IE−→IE+ chimeras were made by replacing BM in lethally irradiated IE+CD45.1−CD45.2+ hosts with BM from congenic IE−CD45.1+CD45.2− donors (Fig. 1,A). Retention of host phenotype DCs in the epidermis was confirmed by flow cytometric analysis of skin DCs (Fig. 1, B and C). DCs with the host phenotype (IE+CD45.1−) constituted 95.7 ± 0.5% of epidermal DCs and on average 16.0 ± 2.7% of dDCs, consistent with the radioresistant dDC population identified by Bogunovic et al. (24) (Fig. 1,C). In agreement with previous studies (4), host phenotype DCs were found exclusively in the MHCIIhighCD11cint (migratory) DC subset of cLNs and not in the MHCIIintCD11chigh (blood-borne) DC subpopulation of LN or spleen (Fig. 1, D and E).
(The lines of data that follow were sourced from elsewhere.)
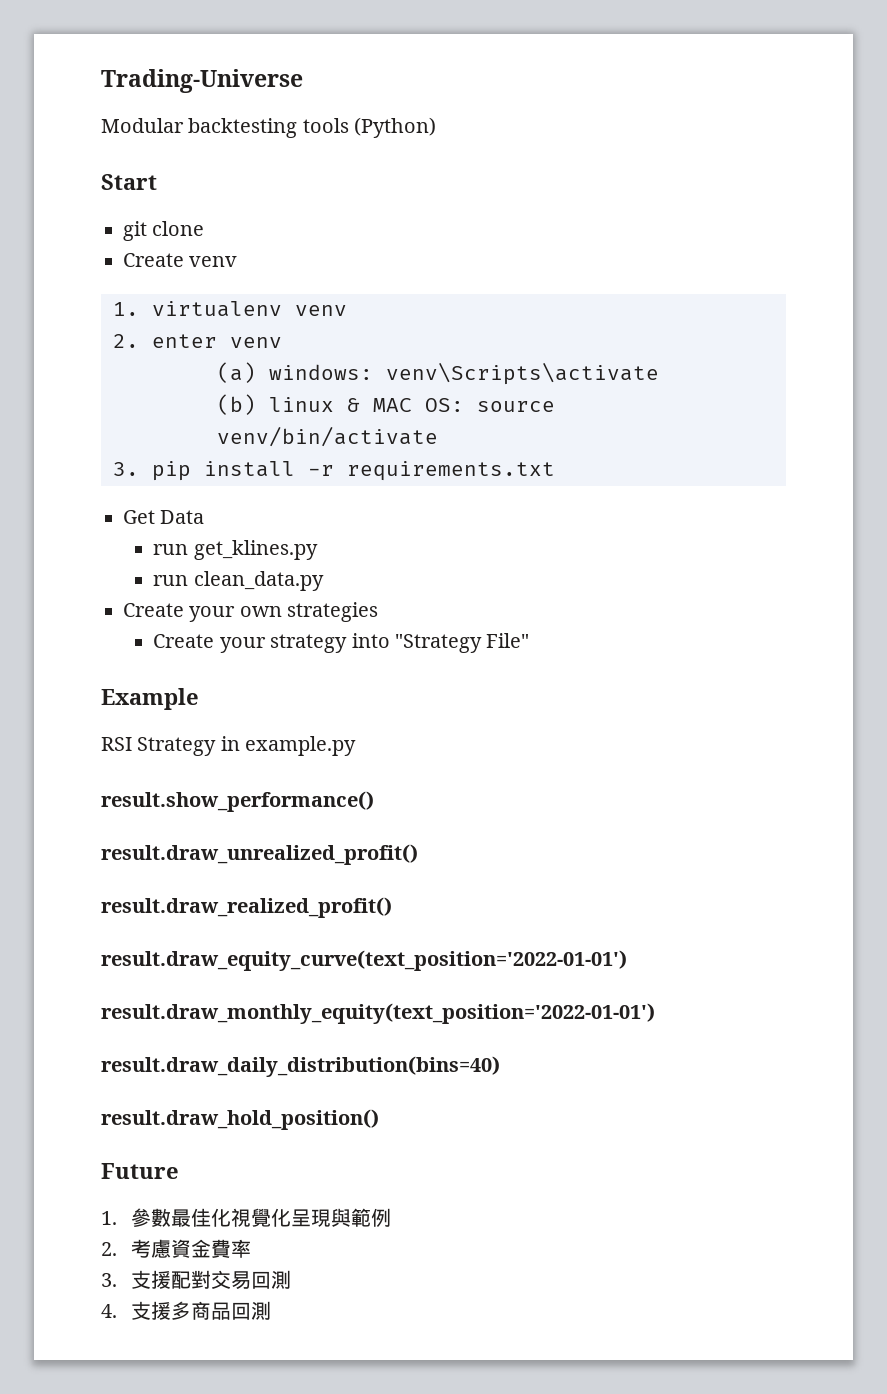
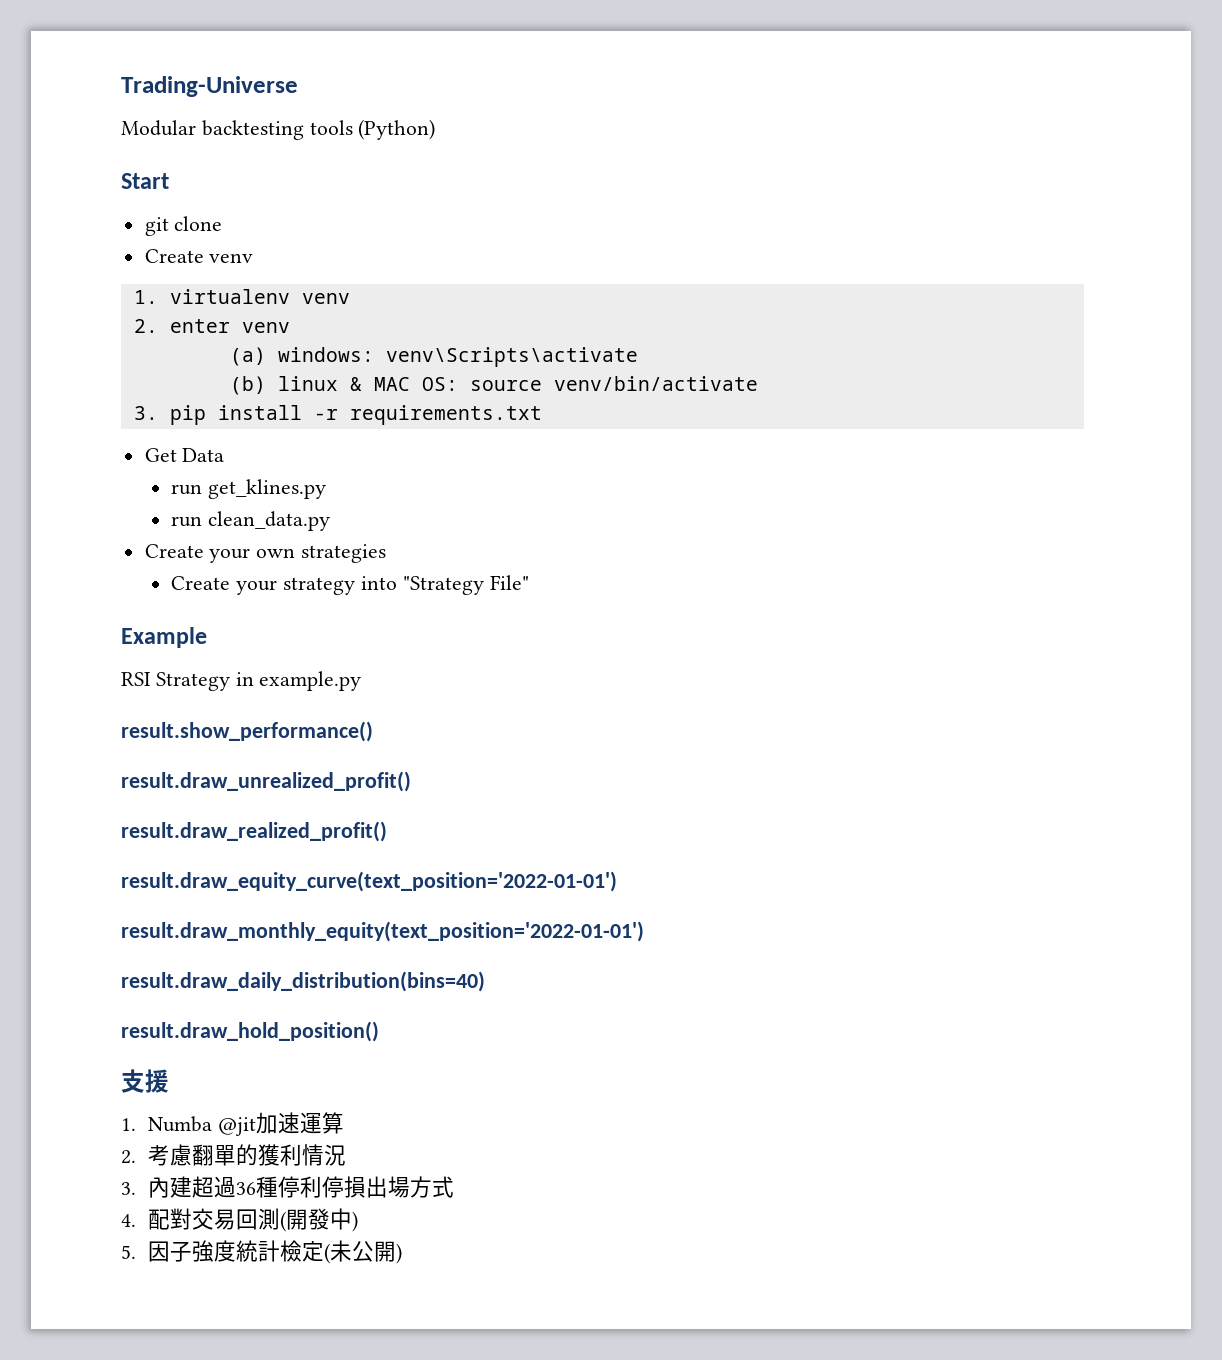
- Future
- 1.參數最佳化視覺化呈現與範例
- 2.考慮資金費率
- 3.支援配對交易回測
- 4.支援多商品回測
+ 支援
+ 1. Numba @jit加速運算
+ 2.考慮翻單的獲利情況
+ 3.內建超過36種停利停損出場方式
+ 4.配對交易回測(開發中)
+ 5.因子強度統計檢定(未公開)

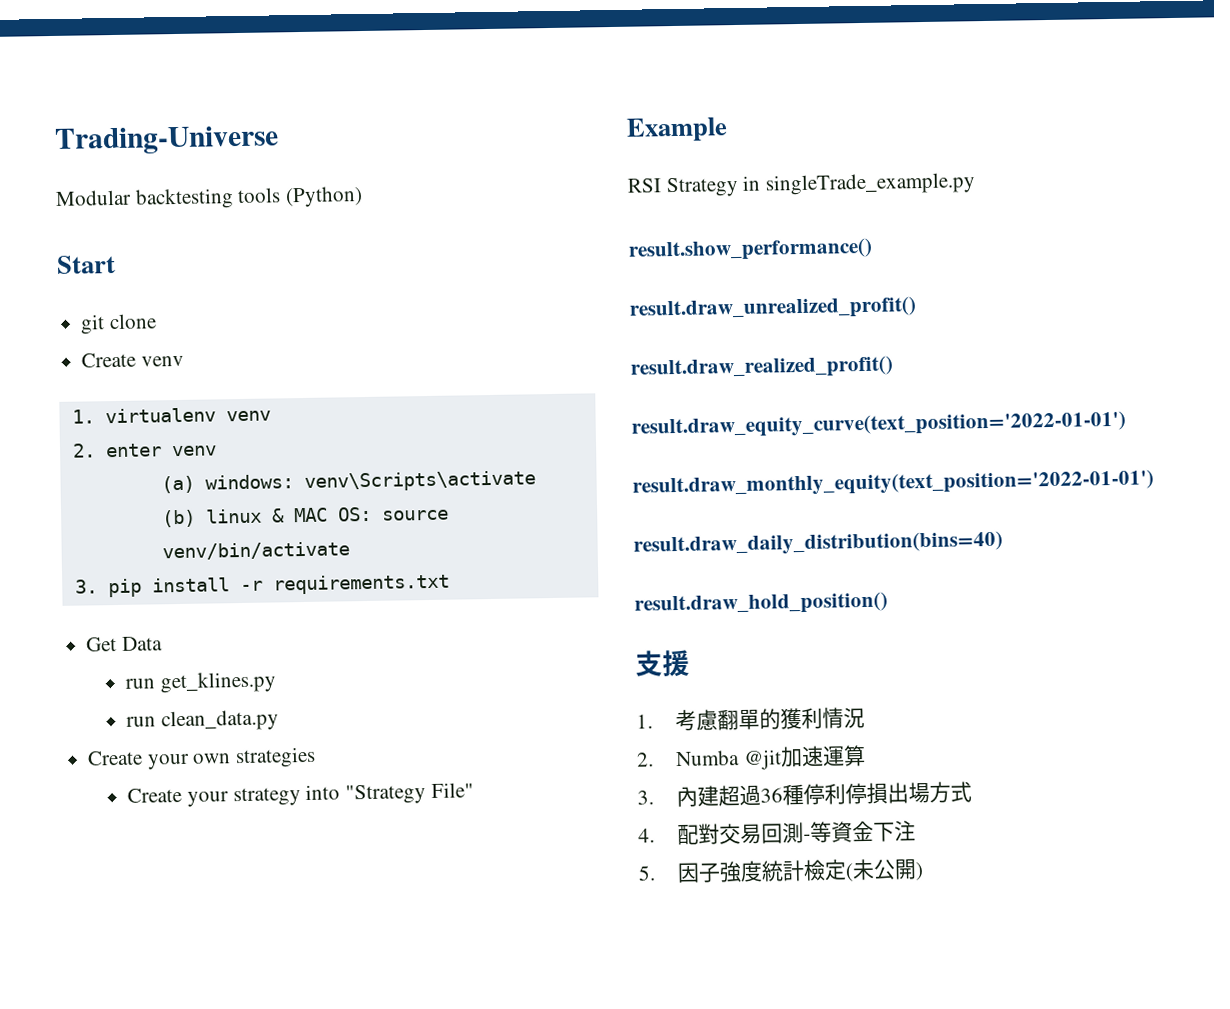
- RSI Strategy in example.py
+ RSI Strategy in singleTrade_example.py
- 1. Numba @jit加速運算
- 2.考慮翻單的獲利情況
+ 1.考慮翻單的獲利情況
+ 2. Numba @jit加速運算
- 4.配對交易回測(開發中)
+ 4.配對交易回測-等資金下注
Analysis of LNs, spleen, and thymus from IE−→IE+ chimeric mice showed that only LN draining skin contained significant numbers of host phenotype DCs (Fig. 2). The highest frequency of m-LCs was found in the inguinal and popliteal LNs (16% of all cLN-DCs) followed by auricular (9.3%), axillary (8.2%), brachial (5.5%), cervical (3.6%), and para-aortic LNs (0.9%). Fewer than 1% of DCs in pancreatic and mesenteric LNs and <0.1% in spleen and thymus expressed IE.
Analysis of Langerin/CD207 expression confirmed that IE+ cells in the cLNs were Langerin+, as expected, but more than half the Langerin+ cells did not express IE (Fig. 1, F and G), as recently reported (8, 12, 13). Langerin expression was present in both IE+ m-LC and IE− m-dDC fractions of the MHCIIhighCD11cint m-DC populations (Fig. 1,H, left panel). Very few Langerin-expressing blood-borne DCs could be found in cLN (Fig. 1,H, right panel). Further phenotypic analysis of cLN (Fig. 1,I) revealed that Langerin+IE+ m-LCs were CD11bint and CD103low (αEβ7 integrinlow), as recently reported (8). Interestingly, IE− m-dDCs could be divided into three subsets on the basis of Langerin and CD11b expression: a major Langerin−CD11b+CD103low subset, a Langerin−CD11blowCD103low subset and a Langerin+CD11blow subset that was CD103+/low rather than universally CD103+ as reported by Bursch et al. (8). To determine whether the three subsets were also present in the dermis, expression of CD11b and Langerin was measured on DCs from freshly isolated dermal sheets and compared with expression by fresh LCs (Fig. 1,J). Three dermal subsets could be identified (Langerin−CD11b+, Langerin−CD11b−, and Langerin+CD11bint), corresponding to the three m-dDC subsets in cLN (compare Fig. 1, J and I). Fresh LCs were uniformly Langerin+CD11b+.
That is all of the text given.